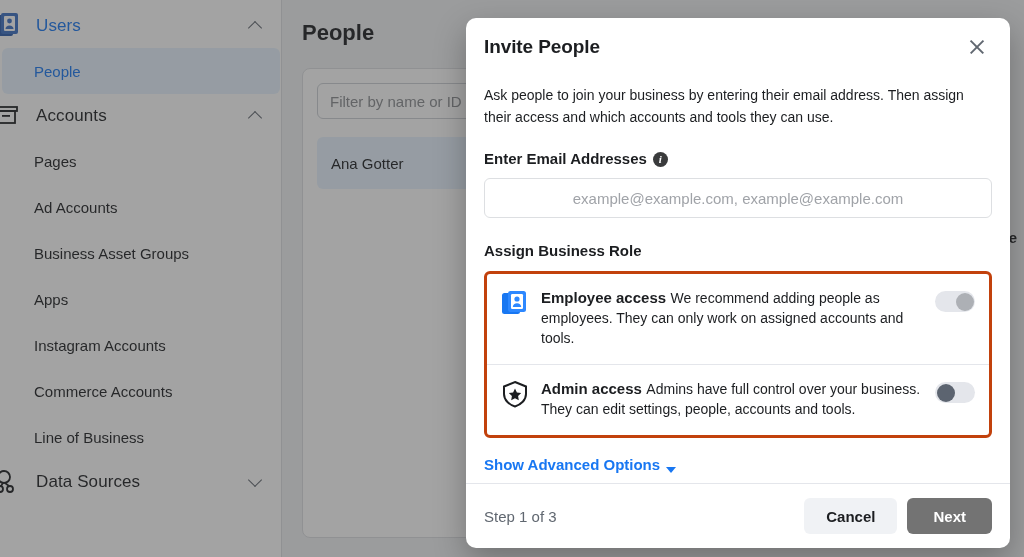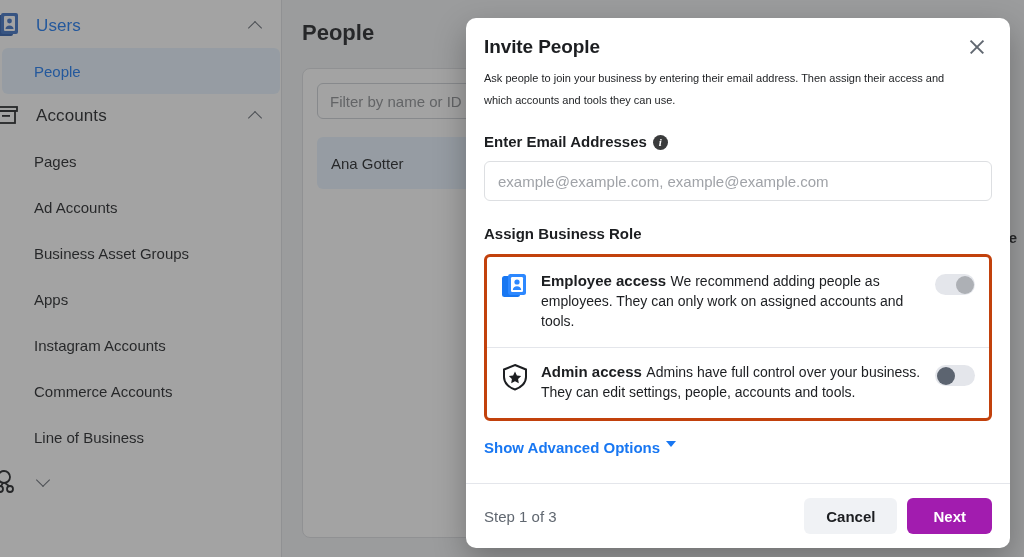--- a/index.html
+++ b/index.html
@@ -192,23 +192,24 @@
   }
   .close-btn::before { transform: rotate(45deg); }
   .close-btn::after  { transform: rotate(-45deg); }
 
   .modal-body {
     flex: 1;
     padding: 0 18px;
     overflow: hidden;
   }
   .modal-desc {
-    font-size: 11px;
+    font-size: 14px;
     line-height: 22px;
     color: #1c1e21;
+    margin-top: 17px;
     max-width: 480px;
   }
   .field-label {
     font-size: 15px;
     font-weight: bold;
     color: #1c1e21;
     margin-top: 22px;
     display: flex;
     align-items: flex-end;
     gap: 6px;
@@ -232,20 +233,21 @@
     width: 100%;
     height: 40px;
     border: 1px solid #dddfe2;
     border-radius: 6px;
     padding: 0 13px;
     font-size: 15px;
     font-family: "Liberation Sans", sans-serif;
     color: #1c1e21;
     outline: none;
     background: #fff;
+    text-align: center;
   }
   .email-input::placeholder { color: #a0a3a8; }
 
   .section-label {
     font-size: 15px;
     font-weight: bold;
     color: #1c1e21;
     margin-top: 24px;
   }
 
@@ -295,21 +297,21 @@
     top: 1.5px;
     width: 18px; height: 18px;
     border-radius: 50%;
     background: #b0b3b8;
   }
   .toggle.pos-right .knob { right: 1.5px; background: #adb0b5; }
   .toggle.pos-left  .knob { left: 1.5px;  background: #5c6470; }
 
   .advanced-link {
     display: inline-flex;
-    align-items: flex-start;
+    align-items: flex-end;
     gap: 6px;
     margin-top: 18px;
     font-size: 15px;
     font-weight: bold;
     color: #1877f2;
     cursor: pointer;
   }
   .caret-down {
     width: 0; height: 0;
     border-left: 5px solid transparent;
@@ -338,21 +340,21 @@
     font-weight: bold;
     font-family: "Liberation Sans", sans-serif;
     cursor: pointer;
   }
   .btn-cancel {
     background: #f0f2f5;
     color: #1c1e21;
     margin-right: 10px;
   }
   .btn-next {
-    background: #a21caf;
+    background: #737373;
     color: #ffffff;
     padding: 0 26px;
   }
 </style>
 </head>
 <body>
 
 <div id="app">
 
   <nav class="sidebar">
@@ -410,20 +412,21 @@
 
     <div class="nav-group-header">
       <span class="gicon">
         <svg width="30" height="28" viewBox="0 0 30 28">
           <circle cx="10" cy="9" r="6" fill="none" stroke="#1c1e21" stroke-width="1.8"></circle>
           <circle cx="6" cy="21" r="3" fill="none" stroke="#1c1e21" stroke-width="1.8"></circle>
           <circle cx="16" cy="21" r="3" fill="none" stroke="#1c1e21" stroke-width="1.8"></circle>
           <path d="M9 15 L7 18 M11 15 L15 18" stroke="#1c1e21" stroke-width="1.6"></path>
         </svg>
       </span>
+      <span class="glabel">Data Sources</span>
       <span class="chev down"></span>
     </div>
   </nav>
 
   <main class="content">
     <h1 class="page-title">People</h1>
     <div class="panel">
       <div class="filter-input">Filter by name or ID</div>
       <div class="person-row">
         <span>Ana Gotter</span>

################

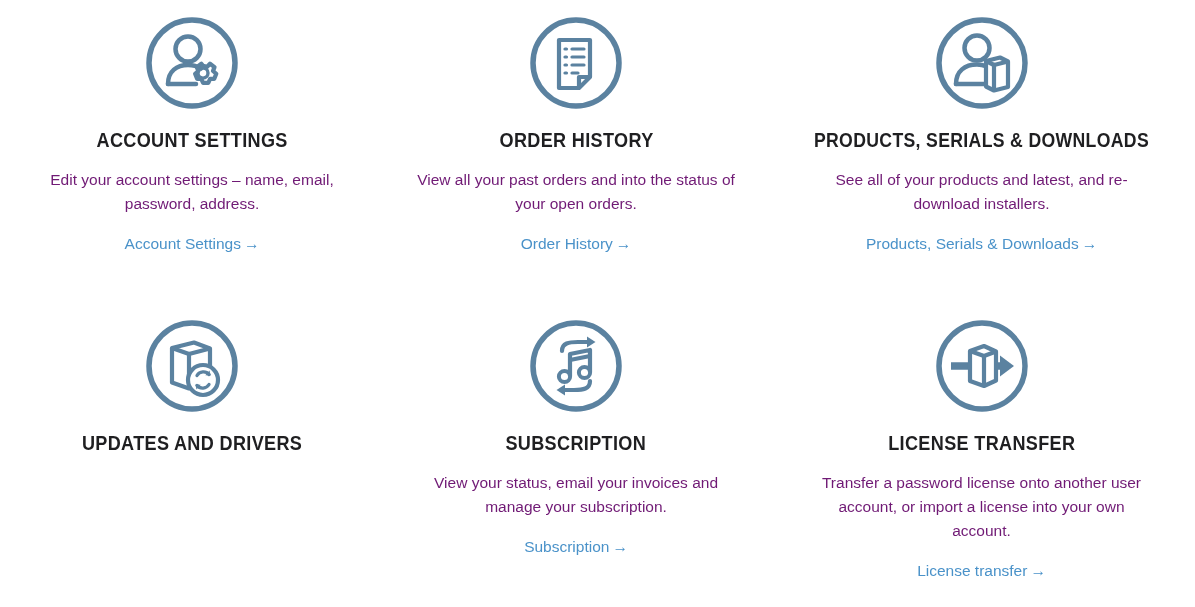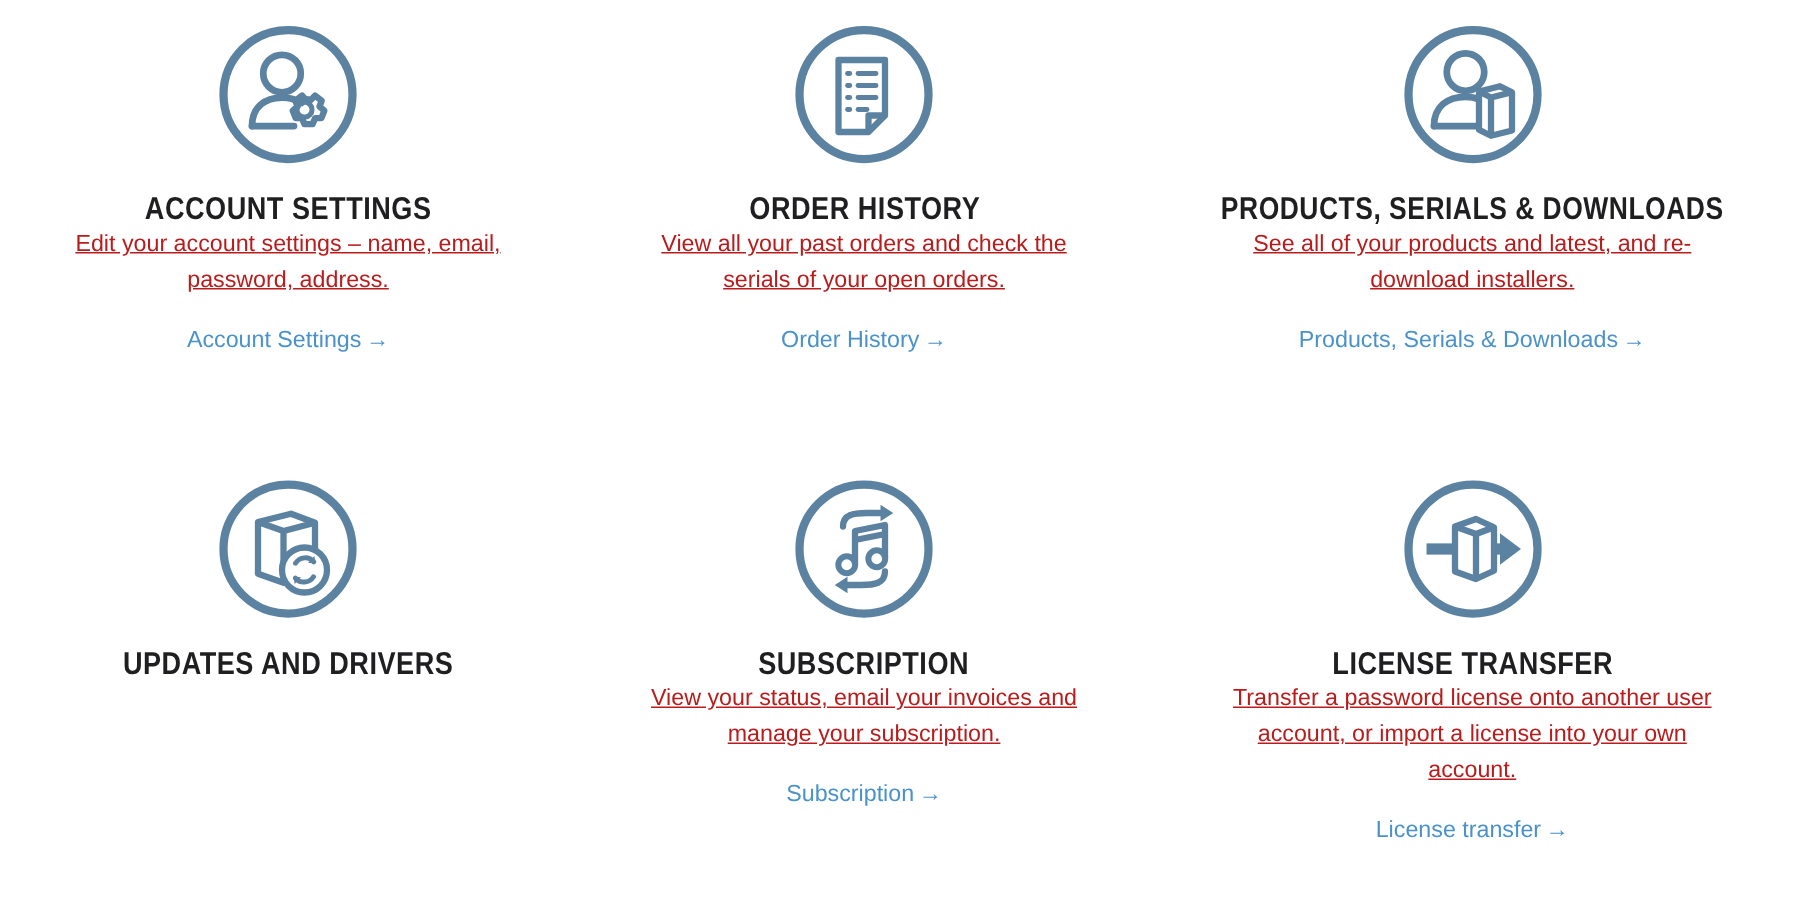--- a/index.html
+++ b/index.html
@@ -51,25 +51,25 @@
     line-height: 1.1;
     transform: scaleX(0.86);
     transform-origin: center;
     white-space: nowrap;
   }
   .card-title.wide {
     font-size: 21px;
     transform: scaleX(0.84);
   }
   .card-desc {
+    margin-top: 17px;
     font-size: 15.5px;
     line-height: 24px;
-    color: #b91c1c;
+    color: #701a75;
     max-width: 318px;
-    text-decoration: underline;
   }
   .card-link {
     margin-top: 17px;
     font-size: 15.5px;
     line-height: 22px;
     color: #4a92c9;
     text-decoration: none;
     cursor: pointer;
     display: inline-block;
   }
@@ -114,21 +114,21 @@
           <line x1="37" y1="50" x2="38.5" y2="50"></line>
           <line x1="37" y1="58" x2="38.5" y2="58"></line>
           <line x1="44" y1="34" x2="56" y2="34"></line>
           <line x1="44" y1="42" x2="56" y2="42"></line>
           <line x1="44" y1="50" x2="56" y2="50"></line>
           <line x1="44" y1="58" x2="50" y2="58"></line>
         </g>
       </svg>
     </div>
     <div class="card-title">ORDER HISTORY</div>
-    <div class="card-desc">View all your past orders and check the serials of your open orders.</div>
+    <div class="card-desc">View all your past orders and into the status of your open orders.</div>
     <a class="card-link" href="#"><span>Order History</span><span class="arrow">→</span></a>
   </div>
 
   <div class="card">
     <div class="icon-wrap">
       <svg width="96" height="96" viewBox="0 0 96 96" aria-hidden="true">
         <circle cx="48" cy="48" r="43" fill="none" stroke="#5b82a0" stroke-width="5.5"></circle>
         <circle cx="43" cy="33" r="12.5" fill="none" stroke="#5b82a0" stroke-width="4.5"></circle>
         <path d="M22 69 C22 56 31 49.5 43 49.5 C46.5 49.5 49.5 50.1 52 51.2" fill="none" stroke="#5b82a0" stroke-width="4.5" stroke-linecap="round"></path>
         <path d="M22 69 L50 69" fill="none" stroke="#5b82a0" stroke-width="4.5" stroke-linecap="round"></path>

################

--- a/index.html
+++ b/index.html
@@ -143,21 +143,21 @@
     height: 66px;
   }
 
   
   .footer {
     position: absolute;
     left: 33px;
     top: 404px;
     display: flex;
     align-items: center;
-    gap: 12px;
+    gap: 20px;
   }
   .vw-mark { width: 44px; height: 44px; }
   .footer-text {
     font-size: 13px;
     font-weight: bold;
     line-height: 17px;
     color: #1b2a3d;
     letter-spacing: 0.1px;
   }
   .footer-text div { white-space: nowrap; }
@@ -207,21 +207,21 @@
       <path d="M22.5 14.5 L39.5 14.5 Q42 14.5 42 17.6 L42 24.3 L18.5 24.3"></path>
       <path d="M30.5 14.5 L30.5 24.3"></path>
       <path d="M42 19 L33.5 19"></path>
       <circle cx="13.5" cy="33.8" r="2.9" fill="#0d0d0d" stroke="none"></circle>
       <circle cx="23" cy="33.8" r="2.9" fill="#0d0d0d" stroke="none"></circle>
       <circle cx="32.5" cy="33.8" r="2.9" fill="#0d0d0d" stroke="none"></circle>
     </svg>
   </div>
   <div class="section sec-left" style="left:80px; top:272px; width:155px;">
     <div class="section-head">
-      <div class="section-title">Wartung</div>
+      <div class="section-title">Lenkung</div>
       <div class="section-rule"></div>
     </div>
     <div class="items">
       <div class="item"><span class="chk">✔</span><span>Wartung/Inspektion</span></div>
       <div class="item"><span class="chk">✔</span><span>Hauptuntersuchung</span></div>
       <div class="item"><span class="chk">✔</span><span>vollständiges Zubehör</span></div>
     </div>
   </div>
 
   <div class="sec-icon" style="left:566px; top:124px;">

################

WHAT TO DO - Could you please find every line of the listing above holding the string "inline" and copy it?

COMPLETED TASK -
     display: inline-flex;
     display: inline-block;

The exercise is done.